I see some good years ahead of us, but not so many.”
“Then let us enjoy them. I cannot return to Rome to execute the
papers right now, but you are free. I am your master no more.”
“But, you will remain my lover?”
“As long as you’ll have an
old man like me.”
The days passed, and spring melted into
summer, and the gardens bloomed. Spock loved to work with the plants. Word spread of the healer, and the local folk came, with their ills and small gifts of food and cloth. Christiana and Benjamin kept the household comfortable. Julia never came.
A centurion clattered over the lawns
and dropped from his horse in the atrium. He was bleeding and pale. Leonardo tended his wounds and Benjamin poured strong wine into him until he was revived.
“Rome
is no more. The barbarians have looted it.
The emperor is dead and the Praetorian guard with him. Her people weep
in the streets and desert to the countryside. I fought until there was no hope.”
Leonardo greeted the news with aplomb. There was no way to free Spock formally,. But no longer a fear his lover would be
taken from him.
A day’s journey behind the
centurion came a ragged pair. A beautiful Nubian girl, and a pale boy of the
Rus. They had asked all in their path the way to the home of Leonardo the healer. He was in his rooms, and the servants did not dare disturb him.
“Tiberius is no more,” the
girl said. “Leonardo the Healer is a kind master who cares for those under
him. We are strong and healthy and will work for his protection.” Her Latin
was sweet and musically inflected. The boy agreed, his command of the language
less sure than hers, and more strongly accented.

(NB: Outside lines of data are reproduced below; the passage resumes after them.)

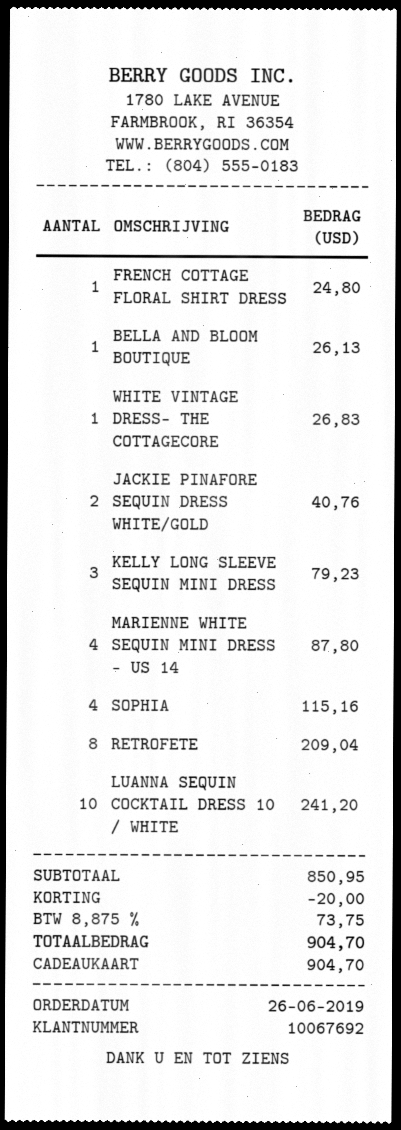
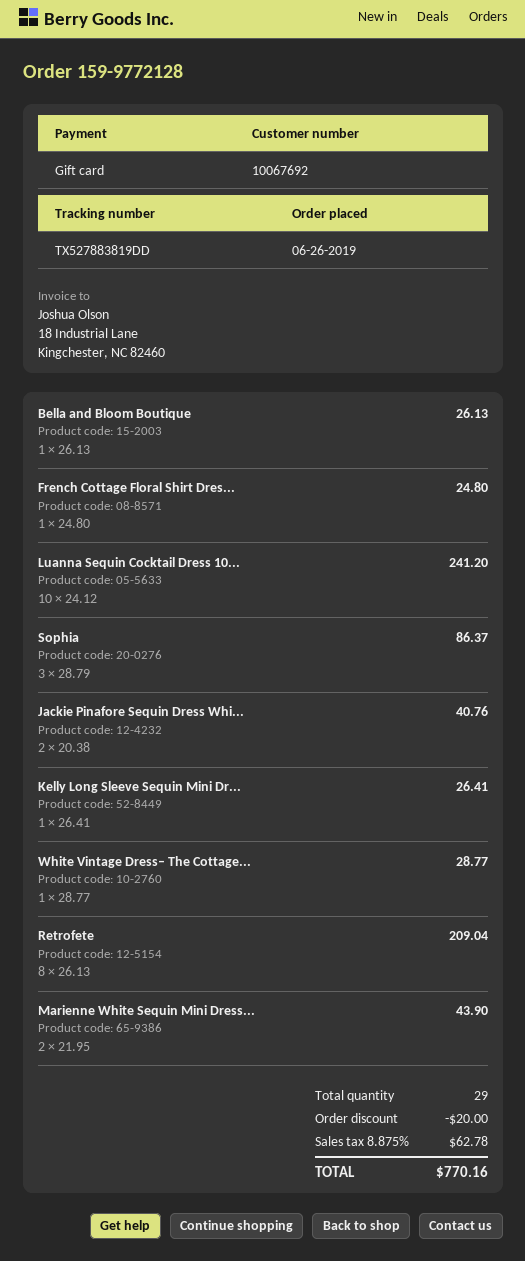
WHITE VINTAGE DRESS– THE COTTAGECORE: 1 for 26.83 -> 1 for 28.77
KELLY LONG SLEEVE SEQUIN MINI DRESS: 3 for 79.23 -> 1 for 26.41
MARIENNE WHITE SEQUIN MINI DRESS - US 14: 4 for 87.80 -> 2 for 43.90
SOPHIA: 4 for 115.16 -> 3 for 86.37
tax: 8.875% = 73.75 -> 8.875% = 62.78
total: 904.70 -> 770.16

Christiana, always the caretaker, had them
settled and working three days before Leonardo knew they were there. After that
he could not turn them out. Nor did he care to.
The world beyond the villa grew more dangerous with each passing week.
Leonardo stayed in his villa, laying up
provision for his household for the coming winter. He took nearby farmers and
herders under his protection, in exchange for meat and wool. The wounded centurion
had stayed as a guard for the growing household.
Julia did not come to the villa as summer
faded into fall. She did not come as the snow flew. Word came from Rome, in the form of Leonardo’s
sons. Julia had died in the sack of the city.
The young men stayed and helped with the work of the house.
Life settled into a rhythm over the years,
the spring plantings, the summer days in the growing gardens, the fall harvests. Always
Spock was at his side, in his bed. Leonardo was content, even as age sunk deeper
into his bones, frosting his hair more every year.
As the villa grew into a manor, and
age took more of him, Leonardo would sit many days in the warm sun, stroking a cat and smelling the herbs. Spock would come to him, whispering love poetry in his native tongue and holding him.
The day came when Leonardo did not
rise from their couch. Spock rose, went to the gardens, and held a cat in the
early sunshine. He keened the lament of The People very softly. He heard Christiana begin wailing from inside the house. The
stars had shifted. It was time to go home to Tir na’ Og.